What is a Hen Harrier?
Hen harriers (Circus cyaneus) are the most intensely persecuted bird of prey in the UK and are native to this country. They are an RSPB Red Listed species, meaning they are one of the highest conservation priority species in the UK and are deemed to need urgent action. Hen harriers are ambush hunters designed for agility rather than speed and their Latin name Circus comes from the Ancient Greek kirkos meaning ‘circle’ referring to their circling flight. The species name cyaneus is Latin for ‘dark-blue’ referring to the gorgeous colour of the male Hen harrier. They are sexually dimorphic (male and females of the species look different) so while the male is grey-blue, the female is brown with a white rump and a long, barred tail earning her the nickname ‘ringtail’.
Hen harriers are a ground nesting species and usually the female sits on the nest to incubate the eggs while the male hunts and returns to the nest with food. He passes food to the female in mid-air (using their powers of agility) so as not to give away the nest location to potential predators. They prefer to live in open areas with short vegetation; in the breeding season this is usually the upland heather moorlands of Wales, Northern England, Northern Ireland and Scotland (and the Isle of Man). In winter they move further south to lowland farmland, heathland, marshes and fens. Individuals in Eastern and South-East England are most likely to be visitors from mainland Europe.

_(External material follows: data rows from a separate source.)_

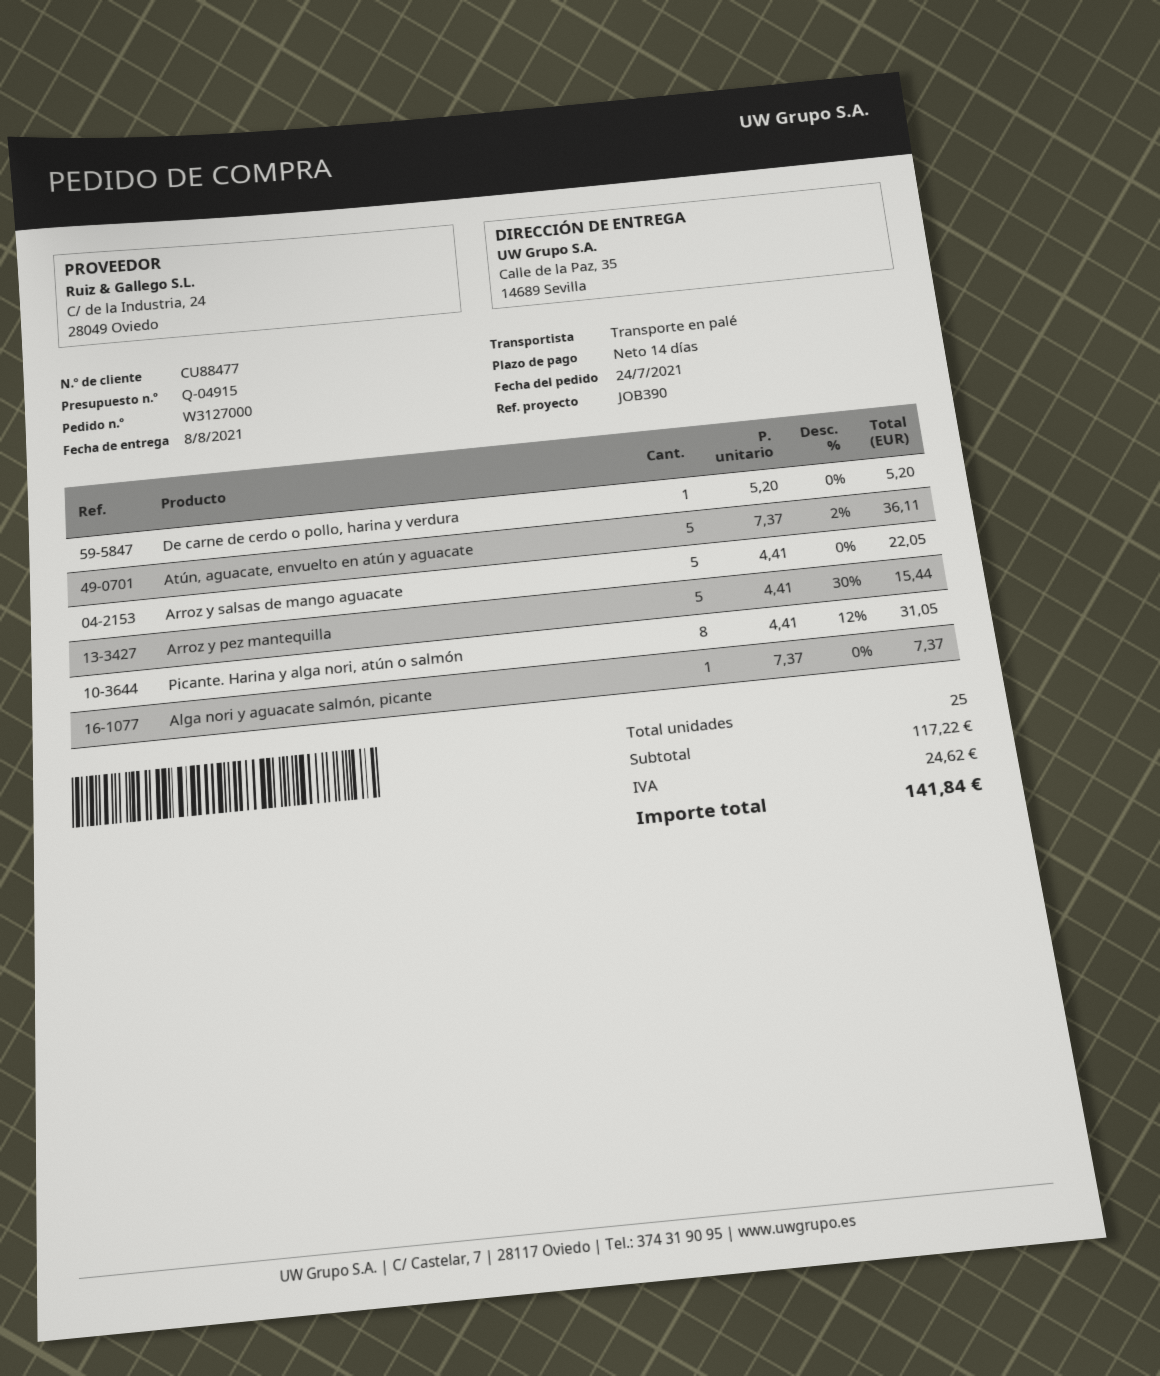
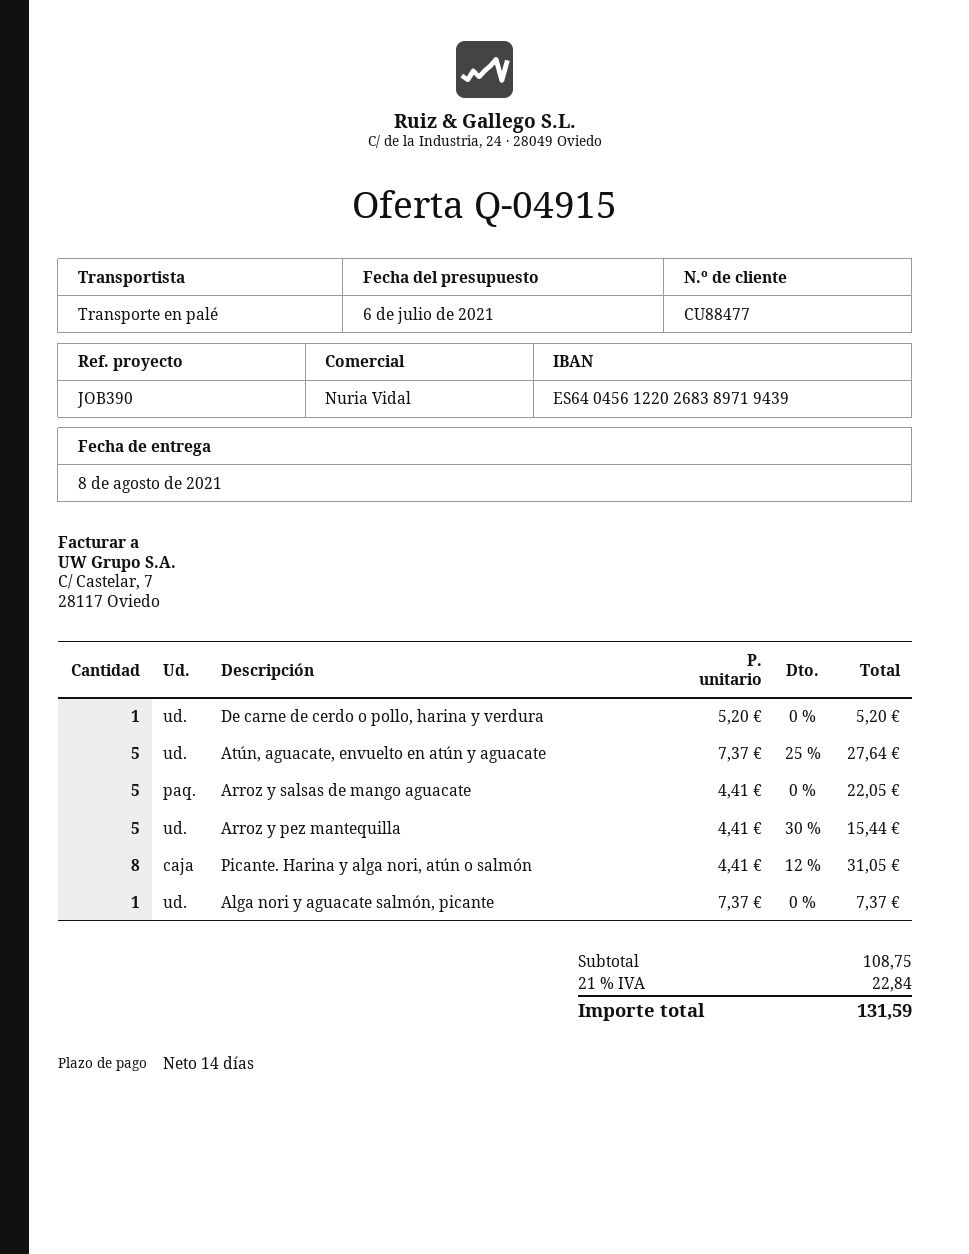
Atún, aguacate, envuelto en atún y aguacate: 5 x 7.37 - 2% = 36.11 -> 5 x 7.37 - 25% = 27.64
subtotal: 117.22 -> 108.75
tax: 24.62 -> 22.84
total: 141.84 -> 131.59

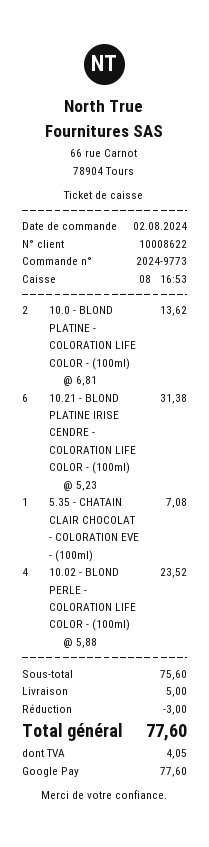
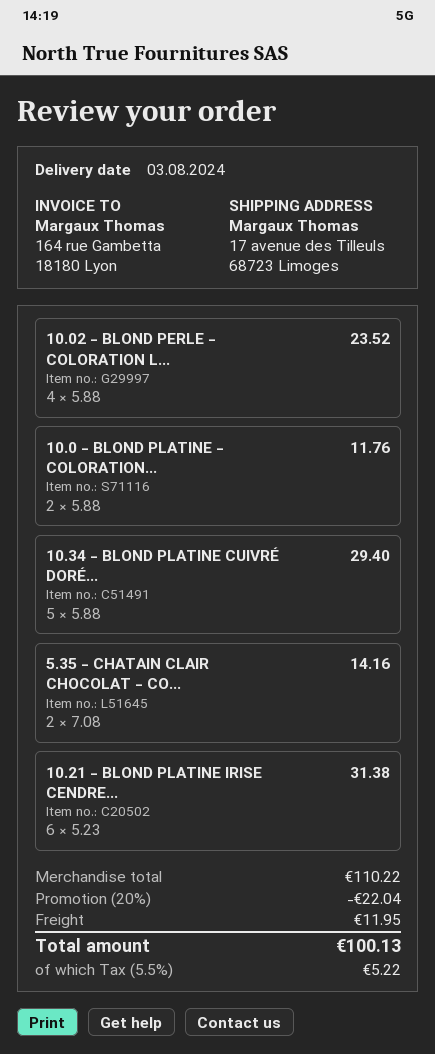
10.0 - BLOND PLATINE - COLORATION LIFE COLOR - (100ml): 2 x 6.81 = 13.62 -> 2 x 5.88 = 11.76
5.35 - CHATAIN CLAIR CHOCOLAT - COLORATION EVE - (100ml): 1 x 7.08 = 7.08 -> 2 x 7.08 = 14.16
10.34 - BLOND PLATINE CUIVRÉ DORÉ...: none -> 5 x 5.88 = 29.40
subtotal: 75.60 -> 110.22
discount: 3.00 -> 22.04
shipping: 5.00 -> 11.95
tax: 4.05 -> 5.22
total: 77.60 -> 100.13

All native wild birds in Great Britain are protected from persecution. In Northern Ireland they are protected by the Wildlife (Northern Ireland) Order 1985 and in England, Scotland and Wales by the Wildlife and Countryside Act 1981. This means it is illegal to kill, injure or ‘take’ any wild bird and to take or damage the nest of any wild bird whilst in use or being built. The eggs of all wild birds are also protected. Hen harriers are listed as a Schedule 1 bird under the Wildlife and Countryside Act 1981 which means that they are further protected by Special Penalties all year round and due to recent amendments to the legislation, crimes against wildlife are now punishable by imprisonment.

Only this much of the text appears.